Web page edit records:
..............................

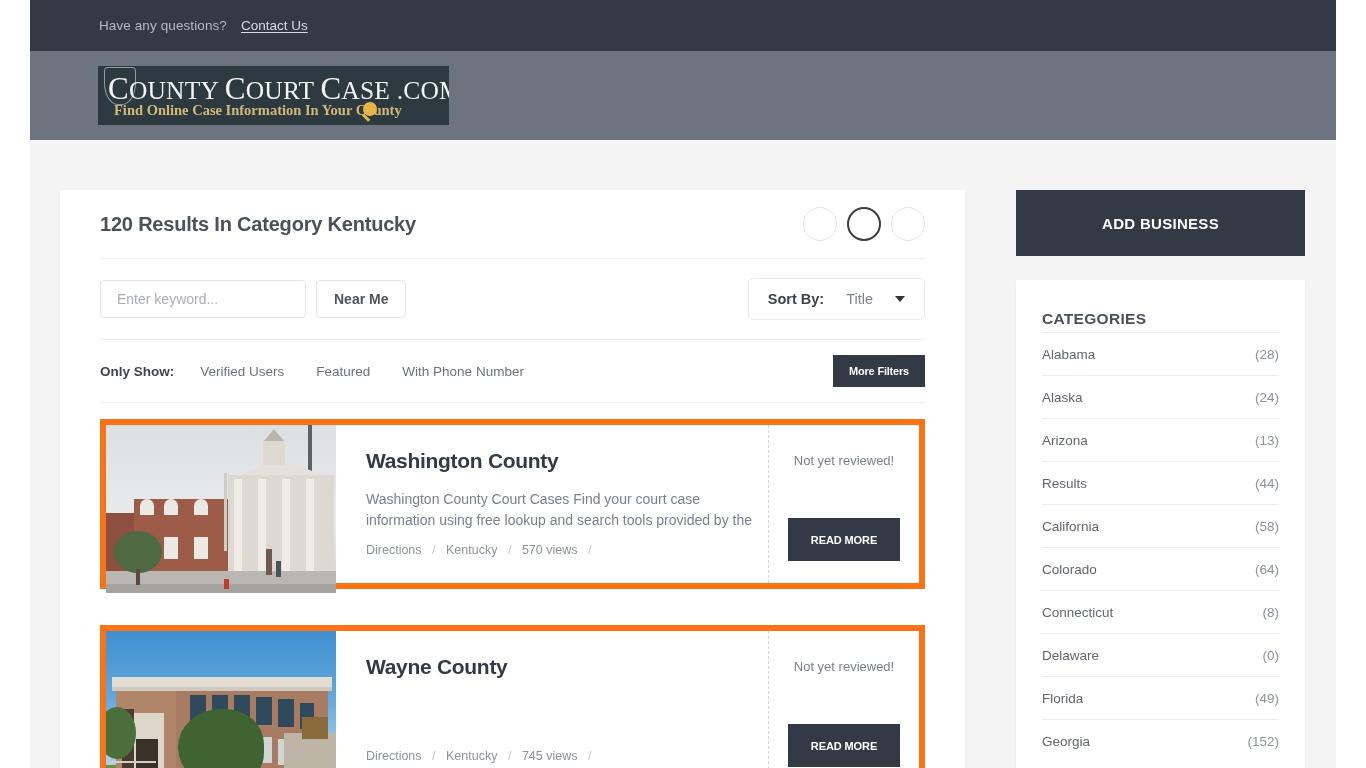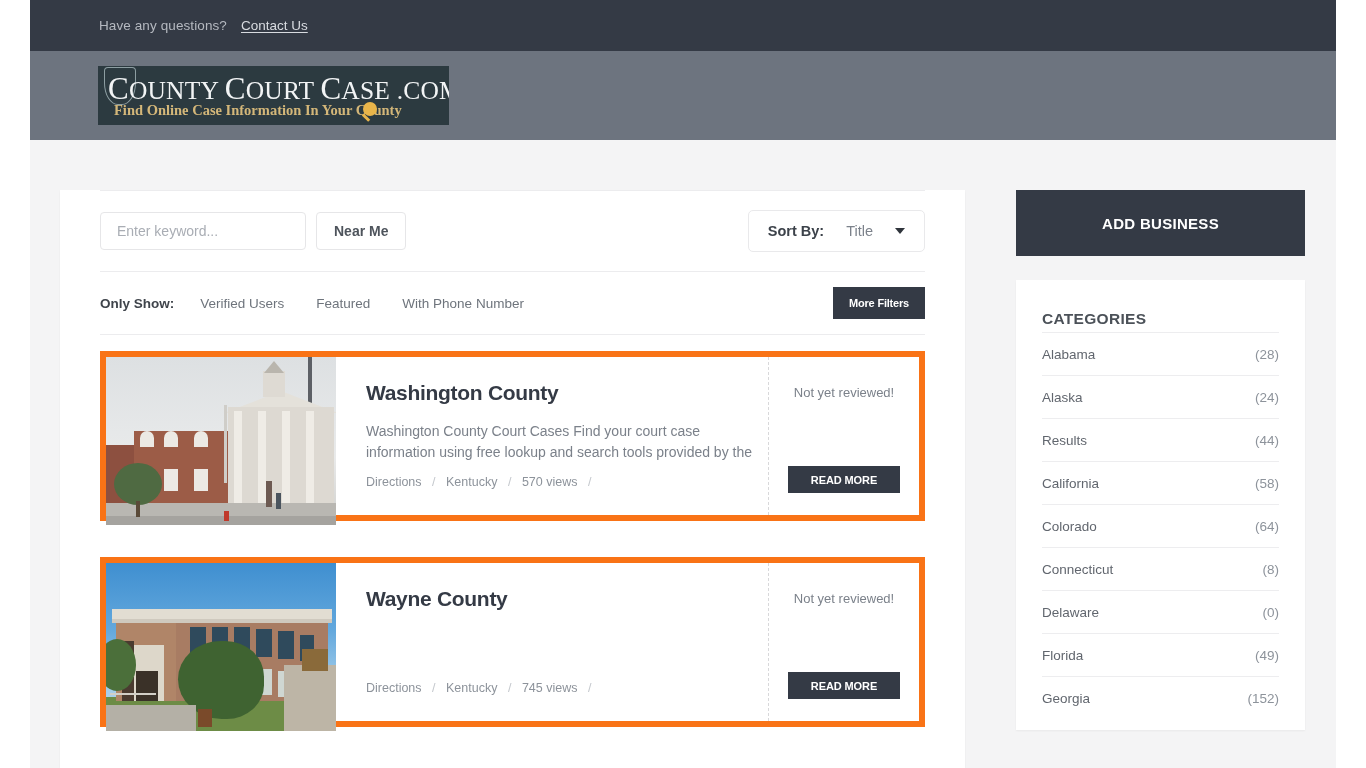--- a/index.html
+++ b/index.html
@@ -271,6 +271,14 @@
 
   <div class="main-card">
 
+    <div class="results-head">
+      <div class="results-title">120 Results In Category Kentucky</div>
+      <div class="view-toggles">
+        <button class="vt"></button>
+        <button class="vt active"></button>
+        <button class="vt"></button>
+      </div>
+    </div>
 
     <div class="hr"></div>
 

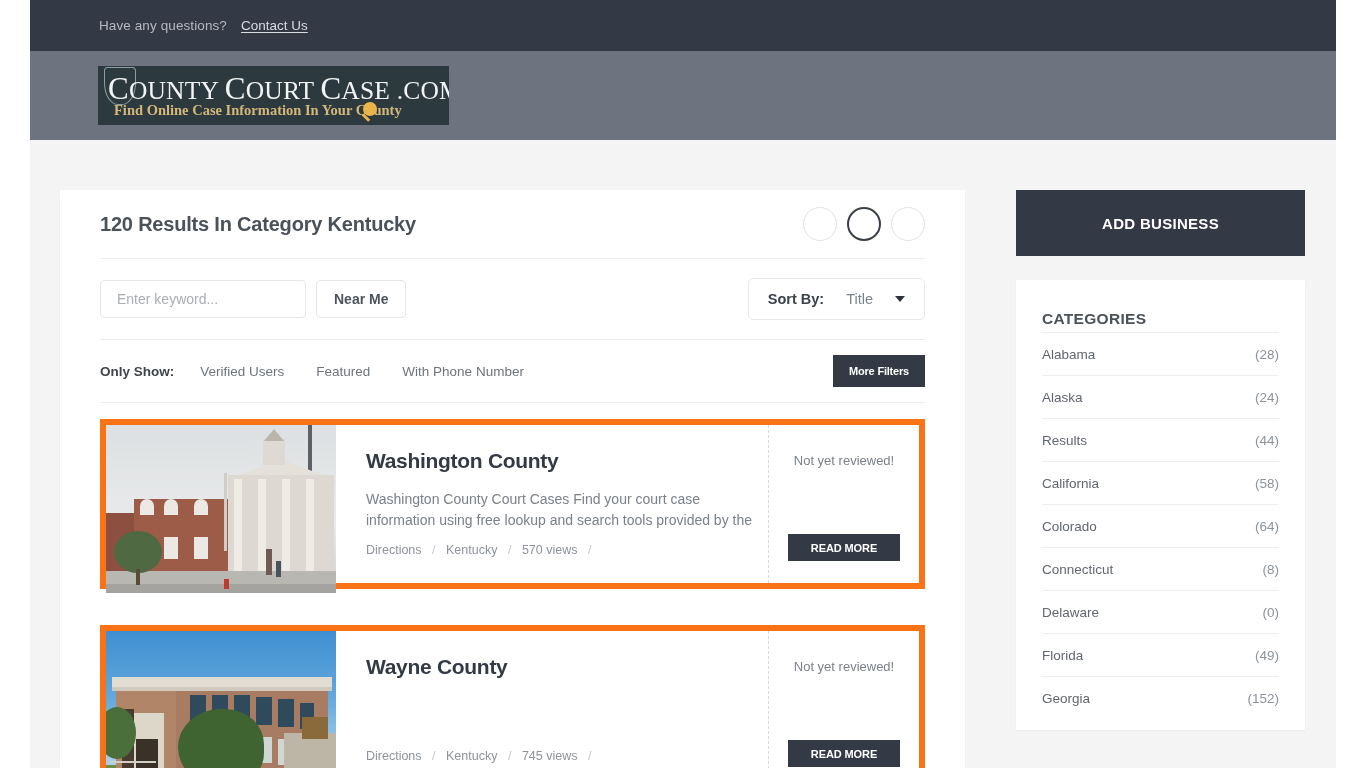--- a/index.html
+++ b/index.html
@@ -414,6 +414,10 @@
         <span class="cat-count">(24)</span>
       </div>
       <div class="cat-item">
+        <span class="cat-name">Arizona</span>
+        <span class="cat-count">(13)</span>
+      </div>
+      <div class="cat-item">
         <span class="cat-name">Results</span>
         <span class="cat-count">(44)</span>
       </div>

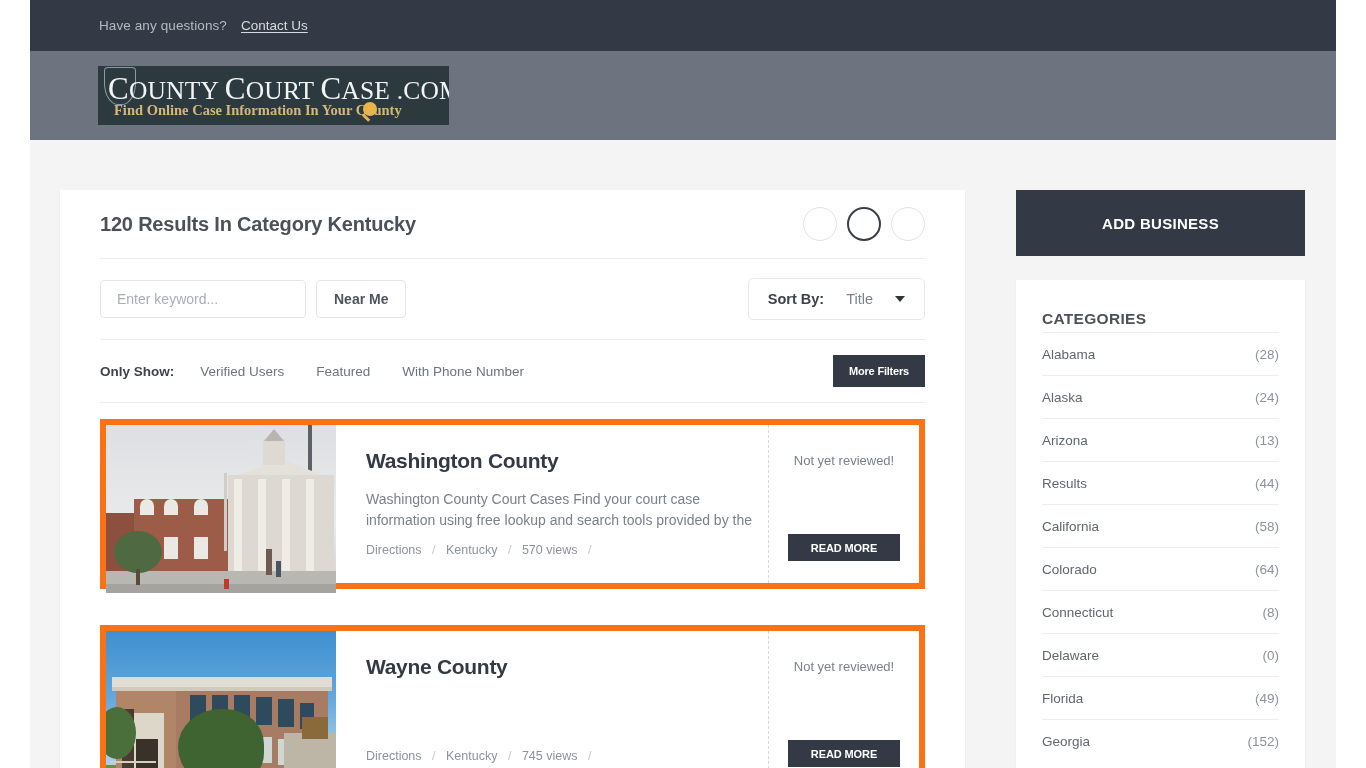--- a/index.html
+++ b/index.html
@@ -213,7 +213,7 @@
   }
   .read-more {
     position:absolute; bottom:22px; left:50%; transform:translateX(-50%);
-    width:112px; height:27px; background:#343a45; color:#fff;
+    width:112px; height:43px; background:#343a45; color:#fff;
     font-size:11px; font-weight:bold; border:none; cursor:pointer;
     letter-spacing:-.1px; font-family:"Liberation Sans", sans-serif;
   }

..............................

Task instructions
Your copy must reproduce the entries above in full, without their pictures.

Exercise result
--- a/index.html
+++ b/index.html
@@ -271,6 +271,14 @@
 
   <div class="main-card">
 
+    <div class="results-head">
+      <div class="results-title">120 Results In Category Kentucky</div>
+      <div class="view-toggles">
+        <button class="vt"></button>
+        <button class="vt active"></button>
+        <button class="vt"></button>
+      </div>
+    </div>
 
     <div class="hr"></div>
 

--- a/index.html
+++ b/index.html
@@ -414,6 +414,10 @@
         <span class="cat-count">(24)</span>
       </div>
       <div class="cat-item">
+        <span class="cat-name">Arizona</span>
+        <span class="cat-count">(13)</span>
+      </div>
+      <div class="cat-item">
         <span class="cat-name">Results</span>
         <span class="cat-count">(44)</span>
       </div>

--- a/index.html
+++ b/index.html
@@ -213,7 +213,7 @@
   }
   .read-more {
     position:absolute; bottom:22px; left:50%; transform:translateX(-50%);
-    width:112px; height:27px; background:#343a45; color:#fff;
+    width:112px; height:43px; background:#343a45; color:#fff;
     font-size:11px; font-weight:bold; border:none; cursor:pointer;
     letter-spacing:-.1px; font-family:"Liberation Sans", sans-serif;
   }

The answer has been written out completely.